Segment Start: Dataset records
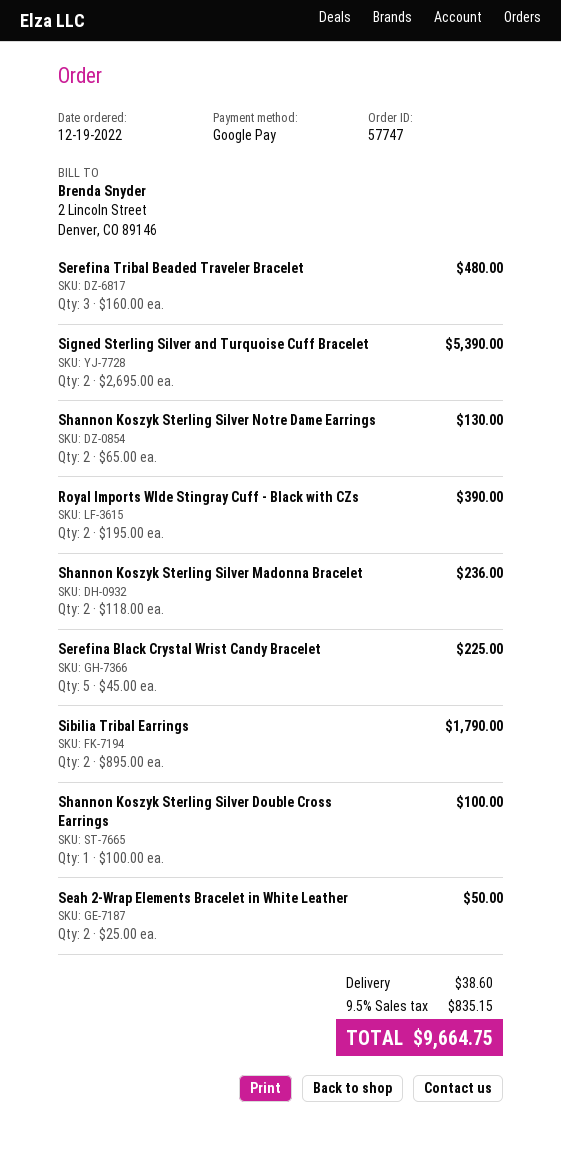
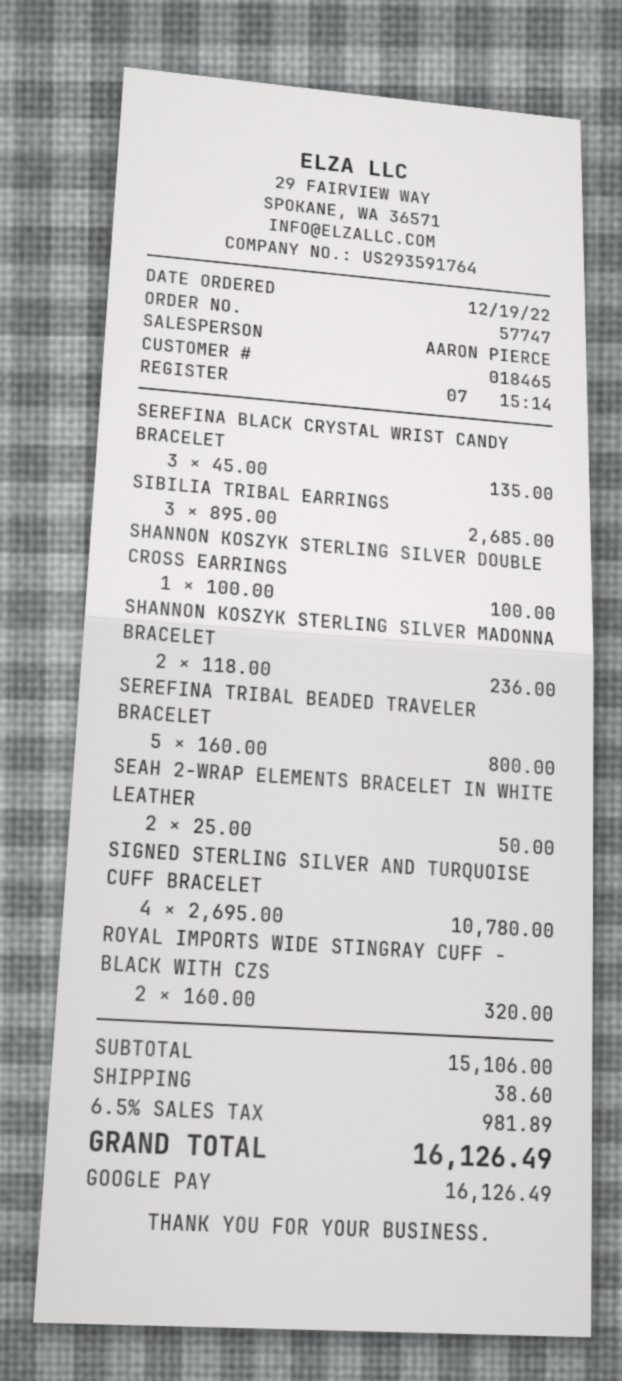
Serefina Tribal Beaded Traveler Bracelet: 3 x 160.00 = 480.00 -> 5 x 160.00 = 800.00
Signed Sterling Silver and Turquoise Cuff Bracelet: 2 x 2695.00 = 5390.00 -> 4 x 2695.00 = 10780.00
Shannon Koszyk Sterling Silver Notre Dame Earrings: 2 x 65.00 = 130.00 -> none
Royal Imports WIde Stingray Cuff - Black with CZs: 2 x 195.00 = 390.00 -> 2 x 160.00 = 320.00
Serefina Black Crystal Wrist Candy Bracelet: 5 x 45.00 = 225.00 -> 3 x 45.00 = 135.00
Sibilia Tribal Earrings: 2 x 895.00 = 1790.00 -> 3 x 895.00 = 2685.00
tax: 9.5% = 835.15 -> 6.5% = 981.89
total: 9664.75 -> 16126.49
Segment End: Dataset records
Directions
Reproduce every line in the records above that contains the word "Black".

Exercise output
Royal Imports WIde Stingray Cuff - Black with CZs: 2 x 195.00 = 390.00 -> 2 x 160.00 = 320.00
Serefina Black Crystal Wrist Candy Bracelet: 5 x 45.00 = 225.00 -> 3 x 45.00 = 135.00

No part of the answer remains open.